In efforts to provide a market for glass cullet - broken or colored glass that typically is landfilled - a number of states have investigated its use in roadway construction. For example, in early 1995, the Texas Department of Transportation (DOT) asked the College of Engineering at Texas Tech University, Lubbock, Texas, to develop specifications for using glass cullet in roadway construction.
The study's results, plus the success of glass cullet use in other states, prompted the DOT and the Texas Natural Resource Conservation Com-mission (TNRCC) to seek places to test the material's longevity. Meanwhile, the city of Devine, Texas, was searching for funding and alternative methods to reconstruct many of their roadways since the city budget did not provide for major street construction.
Encouraged by the Alamo Area Council of Governments' solid wastes coordinator, the city applied for and received a TNRCC grant in May 1996 to use glass cullet in the reconstruction of approximately 4,000 linear feet of its streets.
Two 20-foot-wide streets were chosen for the project in the city's northern portion. Prior to their reconstruction, the roadways consisted of a single coarse surface, with numerous potholes filled with approximately four inches of asphaltic concrete, on six inches of compacted base material and a sand subgrade.
To save landfill space, the old asphaltic concrete was set aside to be mixed with the road base to form the subgrade for the new streets. Also, limestone rock asphalt, native to Texas, was slated to be used for the roadway surface.
Originally, the glass cullet was to be shipped weekly from Vista Fibers, San Antonio, Texas, to the road site to be used in the compacted base material; however, the size and grading of the cullet was not consistent with DOT gradation standards. So, an additional contractor, Vulcan Materials, San Antonio, Texas, was used to further reduce the cullet's size.

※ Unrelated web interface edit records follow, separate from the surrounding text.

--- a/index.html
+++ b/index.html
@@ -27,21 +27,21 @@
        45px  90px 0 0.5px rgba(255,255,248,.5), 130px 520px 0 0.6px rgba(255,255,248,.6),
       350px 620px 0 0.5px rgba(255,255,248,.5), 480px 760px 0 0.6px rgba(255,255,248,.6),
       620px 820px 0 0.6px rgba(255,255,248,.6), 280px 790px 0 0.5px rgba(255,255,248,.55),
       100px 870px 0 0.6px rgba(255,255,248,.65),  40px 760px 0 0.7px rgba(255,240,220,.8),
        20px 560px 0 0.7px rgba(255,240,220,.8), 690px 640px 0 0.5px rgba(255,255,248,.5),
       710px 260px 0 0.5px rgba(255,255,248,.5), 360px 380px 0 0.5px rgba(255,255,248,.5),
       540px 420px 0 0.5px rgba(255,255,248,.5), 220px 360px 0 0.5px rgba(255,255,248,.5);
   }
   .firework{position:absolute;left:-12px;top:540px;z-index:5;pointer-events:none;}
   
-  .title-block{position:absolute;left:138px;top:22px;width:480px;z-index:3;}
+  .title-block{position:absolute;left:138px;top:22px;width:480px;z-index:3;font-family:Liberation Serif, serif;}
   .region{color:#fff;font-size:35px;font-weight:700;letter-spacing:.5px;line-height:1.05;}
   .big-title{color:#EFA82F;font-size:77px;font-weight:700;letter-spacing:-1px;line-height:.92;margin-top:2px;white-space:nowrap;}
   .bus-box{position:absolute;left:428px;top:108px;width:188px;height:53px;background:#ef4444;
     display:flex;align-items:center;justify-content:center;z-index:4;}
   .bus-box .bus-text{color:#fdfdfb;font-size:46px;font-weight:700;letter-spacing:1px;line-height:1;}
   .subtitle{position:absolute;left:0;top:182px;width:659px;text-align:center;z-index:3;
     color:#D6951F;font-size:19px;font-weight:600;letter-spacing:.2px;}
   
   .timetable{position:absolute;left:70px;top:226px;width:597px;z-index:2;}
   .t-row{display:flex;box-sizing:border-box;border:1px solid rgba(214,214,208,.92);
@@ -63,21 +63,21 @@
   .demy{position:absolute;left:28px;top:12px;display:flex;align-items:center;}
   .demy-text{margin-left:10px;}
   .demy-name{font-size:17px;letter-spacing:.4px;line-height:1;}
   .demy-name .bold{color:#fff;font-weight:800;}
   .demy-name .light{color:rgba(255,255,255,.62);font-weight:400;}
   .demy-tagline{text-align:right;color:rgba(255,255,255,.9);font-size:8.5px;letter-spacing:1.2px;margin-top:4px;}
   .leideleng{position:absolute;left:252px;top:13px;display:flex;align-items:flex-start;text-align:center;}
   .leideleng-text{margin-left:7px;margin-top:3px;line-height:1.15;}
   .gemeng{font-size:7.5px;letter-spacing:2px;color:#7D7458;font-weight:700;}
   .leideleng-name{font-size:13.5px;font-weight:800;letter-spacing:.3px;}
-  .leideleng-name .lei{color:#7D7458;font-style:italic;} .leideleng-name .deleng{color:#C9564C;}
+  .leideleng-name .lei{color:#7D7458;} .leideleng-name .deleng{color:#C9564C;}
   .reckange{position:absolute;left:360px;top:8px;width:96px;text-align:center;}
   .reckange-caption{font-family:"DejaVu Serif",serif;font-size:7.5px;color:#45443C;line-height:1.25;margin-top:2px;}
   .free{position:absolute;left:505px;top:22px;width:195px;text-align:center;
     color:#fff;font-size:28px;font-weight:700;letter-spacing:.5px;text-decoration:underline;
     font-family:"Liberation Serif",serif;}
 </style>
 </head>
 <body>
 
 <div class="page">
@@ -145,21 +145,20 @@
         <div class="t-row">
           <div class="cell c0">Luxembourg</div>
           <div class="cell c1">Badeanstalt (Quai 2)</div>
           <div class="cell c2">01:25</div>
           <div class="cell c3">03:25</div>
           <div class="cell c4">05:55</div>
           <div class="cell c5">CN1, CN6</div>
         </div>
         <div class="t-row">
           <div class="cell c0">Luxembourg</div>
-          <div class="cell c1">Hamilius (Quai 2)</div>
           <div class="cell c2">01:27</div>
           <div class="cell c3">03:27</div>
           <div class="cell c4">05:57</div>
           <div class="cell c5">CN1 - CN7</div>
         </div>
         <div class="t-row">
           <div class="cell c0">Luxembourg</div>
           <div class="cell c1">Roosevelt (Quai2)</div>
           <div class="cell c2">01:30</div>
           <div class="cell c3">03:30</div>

The mixture of two loads of limestone followed by one load of glass cullet followed by two more loads of limestone were placed in a crusher. The material then was crushed to a 31/44 inch maximum size. This gradation size versus the more typical one- and one-half inch grade, reduced the size of plastic bottle caps and other debris in the cullet.
Samples taken from Vulcan's stockpile showed that the combined mix was uniform in glass distribution and gradation. Laboratory tests confirmed that the amount of glass did not exceed 20 percent by weight of the total base material, which met DOT specs. More than 2,400 tons of the material then was produced, diverting more than 435 tons of glass cullet from the landfill.
The project, designed by Garcia & Wright Consulting Engineers Inc., San Antonio, Texas, included safety issues, such as the potential hazard of exposed glass on the roadways' shoulders. In response, the shoulder width beyond the pavement's edge was minimized and treated with asphalt emulsion prime coat material. In addition, existing gravel driveways also were paved to reduce concerns about exposed glass in Vulcan's combined base material.
The project's contractor, Evans & Evans Inc., New Braunfels, Texas, found that working with the combined base material did not impose any significant restraints to construction. However, plastic bottle caps were observed, particularly at the roadway's edge. Apparently plastic "floats" to the top and edges during processing, causing small "pockets" during construction. Pull tabs from drink cans also were noted, but were evenly dispersed within the material.
Although the construction costs of the combination material are comparable to those with standard materials, they still are somewhat higher. Some of this extra cost can be attributed to the additional handling of the glass cullet required during crushing. Notably, removing glass cullet debris either at the recycling center or at the aggregate plant can raise costs.
Vista Fibers saved money since it didn't have to pay disposal fees for the cullet used in the project. This savings will allow the center to buy the necessary equipment to process the glass prior to shipping it to the base material supplier. Cleaner glass cullet could process easier, cost less and ultimately be more competitive with standard materials.